# Tasks: Background Indexing for Large Repositories
**Input**: Design documents from `/specs/014-add-background-indexing/`
**Prerequisites**: plan.md, spec.md, research.md, data-model.md, contracts/, quickstart.md
**Organization**: Tasks are grouped by user story to enable independent implementation and testing of each story.
## Format: `[ID] [P?] [Story] Description`
- **[P]**: Can run in parallel (different files, no dependencies)
- **[Story]**: Which user story this task belongs to (e.g., US1, US2, US3)
- Include exact file paths in descriptions
## Phase 1: Setup (Shared Infrastructure)
**Purpose**: Project initialization and database schema setup
- [ ] T001 Create database migration for indexing_jobs and job_events tables in alembic/versions/015_add_background_indexing.py
- [ ] T002 [P] Create IndexingJob SQLAlchemy model in src/models/indexing_job.py
- [ ] T003 [P] Create JobEvent SQLAlchemy model in src/models/indexing_job.py
- [ ] T004 [P] Create Pydantic schemas in src/models/indexing_job_schema.py (IndexingJobStatus, IndexingJobCreate, IndexingJobProgress, IndexingJobResult, JobEventCreate, JobEventResponse)
- [ ] T005 Run database migration to create indexing_jobs and job_events tables
---
## Phase 2: Foundational (Blocking Prerequisites)

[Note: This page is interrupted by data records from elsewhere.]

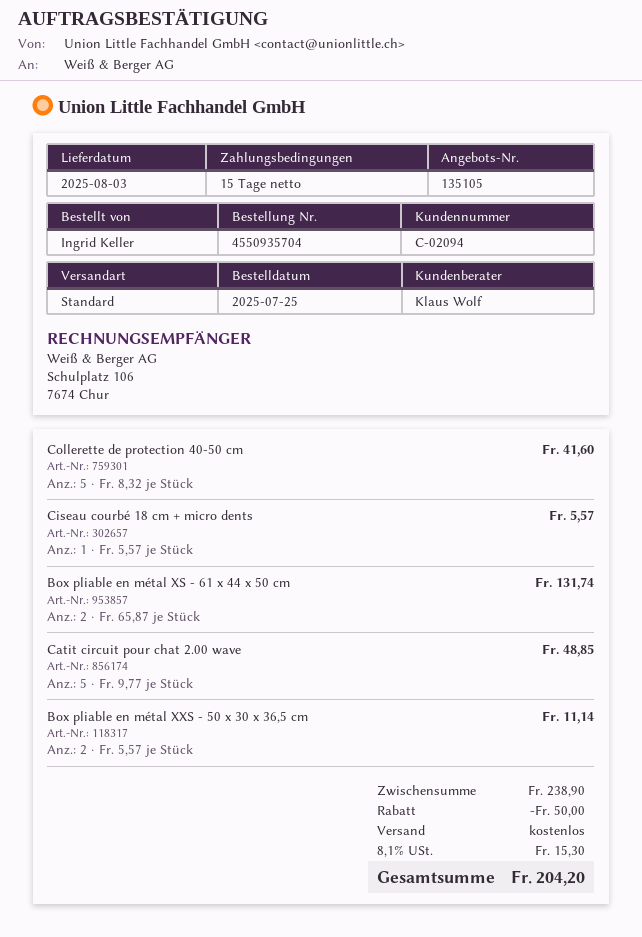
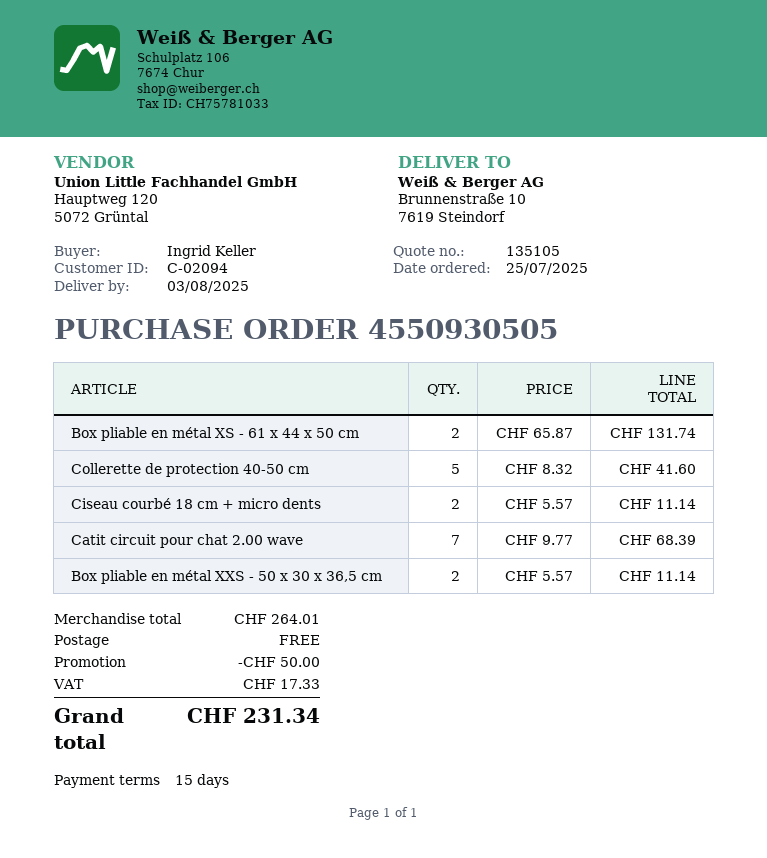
order number: 4550935704 -> 4550930505
Ciseau courbé 18 cm + micro dents: 1 x 5.57 = 5.57 -> 2 x 5.57 = 11.14
Catit circuit pour chat 2.00 wave: 5 x 9.77 = 48.85 -> 7 x 9.77 = 68.39
subtotal: 238.90 -> 264.01
tax: 15.30 -> 17.33
total: 204.20 -> 231.34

**Purpose**: Core background job infrastructure that MUST be complete before ANY user story can be implemented
**β οΈ CRITICAL**: No user story work can begin until this phase is complete
- [ ] T006 Implement duration estimation service in src/services/duration_estimator.py (historical averaging + file count heuristic per research.md Decision 2)
- [ ] T007 Create progress callback type and helper functions in src/services/background_indexing.py
- [ ] T008 Add optional progress_callback parameter to index_repository() in src/services/indexer.py (backward compatible, research.md Decision 7)

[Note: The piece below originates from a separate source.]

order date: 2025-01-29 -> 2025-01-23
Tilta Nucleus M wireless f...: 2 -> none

- [ ] T009 Implement progress callback invocations at scanning (10%), chunking (10-50%), embedding (50-90%), writing (90-100%) phases in src/services/indexer.py
- [ ] T010 [P] Create background job service skeleton with asyncio.Task management in src/services/background_indexing.py
- [ ] T011 [P] Implement checkpoint save/load logic using metadata JSONB column in src/services/background_indexing.py
- [ ] T012 Implement concurrency control with MAX_CONCURRENT_JOBS=3 limit in src/services/background_indexing.py (research.md Decision 6)
**Checkpoint**: Foundation ready - user story implementation can now begin in parallel
---
## Phase 3: User Story 1 - Index Large Repositories Without Interruption (Priority: P1) π― MVP
**Goal**: Enable indexing of 15K+ file repositories in background without blocking MCP client, with real-time progress tracking and completion summary
**Independent Test**: Start indexing on 15K+ file repository, verify user receives immediate confirmation (<1s), job completes successfully in background with accurate summary
**Acceptance Criteria**:
- FR-001: Automatic detection when estimated duration >60s
- FR-002: Job ID returned in <1s
- FR-006: Status queries in <100ms
- SC-001: 100% success rate for 15K+ files
- SC-002: Job creation in <1s
### Implementation for User Story 1
- [ ] T013 [US1] Implement start_indexing_background() MCP tool in src/server.py (job creation, duration estimation, asyncio.Task spawning)
- [ ] T014 [US1] Implement _background_worker() function in src/services/background_indexing.py (orchestrates indexing, progress updates, error handling)
- [ ] T015 [US1] Implement _update_job_progress() helper in src/services/background_indexing.py (PostgreSQL UPDATE every 2s per research.md Decision 4)
- [ ] T016 [US1] Implement get_indexing_status() MCP tool in src/server.py (query single job by ID, <100ms target)
- [ ] T017 [US1] Implement _create_job_record() helper in src/services/background_indexing.py (INSERT into indexing_jobs, return UUID)
- [ ] T018 [US1] Implement job event logging in src/services/background_indexing.py (created, started, progress, completed, failed events per FR-014)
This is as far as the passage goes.